- [The task] When copying the data, keep every line exactly the same.

[Edit difference data]
┄┄┄┄┄┄┄┄┄┄
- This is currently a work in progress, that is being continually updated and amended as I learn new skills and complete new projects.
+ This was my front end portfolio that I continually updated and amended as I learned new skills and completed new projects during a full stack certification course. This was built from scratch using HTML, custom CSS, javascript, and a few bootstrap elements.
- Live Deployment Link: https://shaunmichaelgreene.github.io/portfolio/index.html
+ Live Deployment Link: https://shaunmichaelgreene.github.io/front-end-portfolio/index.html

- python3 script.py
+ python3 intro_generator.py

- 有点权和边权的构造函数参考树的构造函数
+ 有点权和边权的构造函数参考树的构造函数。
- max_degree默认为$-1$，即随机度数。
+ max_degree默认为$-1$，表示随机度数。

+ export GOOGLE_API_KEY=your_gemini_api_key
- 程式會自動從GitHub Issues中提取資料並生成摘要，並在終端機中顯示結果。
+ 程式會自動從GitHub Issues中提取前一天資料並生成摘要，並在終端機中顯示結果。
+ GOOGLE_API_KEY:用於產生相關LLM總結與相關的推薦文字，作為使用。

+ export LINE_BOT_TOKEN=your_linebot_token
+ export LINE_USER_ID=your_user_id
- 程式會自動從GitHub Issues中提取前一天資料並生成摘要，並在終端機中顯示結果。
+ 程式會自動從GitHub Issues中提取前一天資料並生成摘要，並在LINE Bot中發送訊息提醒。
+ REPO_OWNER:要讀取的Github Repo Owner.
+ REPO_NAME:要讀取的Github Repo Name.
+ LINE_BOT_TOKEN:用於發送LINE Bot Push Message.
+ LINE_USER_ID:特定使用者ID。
┄┄┄┄┄┄┄┄┄┄
- [Solution to the problem]
- This is currently a work in progress, that is being continually updated and amended as I learn new skills and complete new projects.
+ This was my front end portfolio that I continually updated and amended as I learned new skills and completed new projects during a full stack certification course. This was built from scratch using HTML, custom CSS, javascript, and a few bootstrap elements.
- Live Deployment Link: https://shaunmichaelgreene.github.io/portfolio/index.html
+ Live Deployment Link: https://shaunmichaelgreene.github.io/front-end-portfolio/index.html

- python3 script.py
+ python3 intro_generator.py

- 有点权和边权的构造函数参考树的构造函数
+ 有点权和边权的构造函数参考树的构造函数。
- max_degree默认为$-1$，即随机度数。
+ max_degree默认为$-1$，表示随机度数。

+ export GOOGLE_API_KEY=your_gemini_api_key
- 程式會自動從GitHub Issues中提取資料並生成摘要，並在終端機中顯示結果。
+ 程式會自動從GitHub Issues中提取前一天資料並生成摘要，並在終端機中顯示結果。
+ GOOGLE_API_KEY:用於產生相關LLM總結與相關的推薦文字，作為使用。

+ export LINE_BOT_TOKEN=your_linebot_token
+ export LINE_USER_ID=your_user_id
- 程式會自動從GitHub Issues中提取前一天資料並生成摘要，並在終端機中顯示結果。
+ 程式會自動從GitHub Issues中提取前一天資料並生成摘要，並在LINE Bot中發送訊息提醒。
+ REPO_OWNER:要讀取的Github Repo Owner.
+ REPO_NAME:要讀取的Github Repo Name.
+ LINE_BOT_TOKEN:用於發送LINE Bot Push Message.
+ LINE_USER_ID:特定使用者ID。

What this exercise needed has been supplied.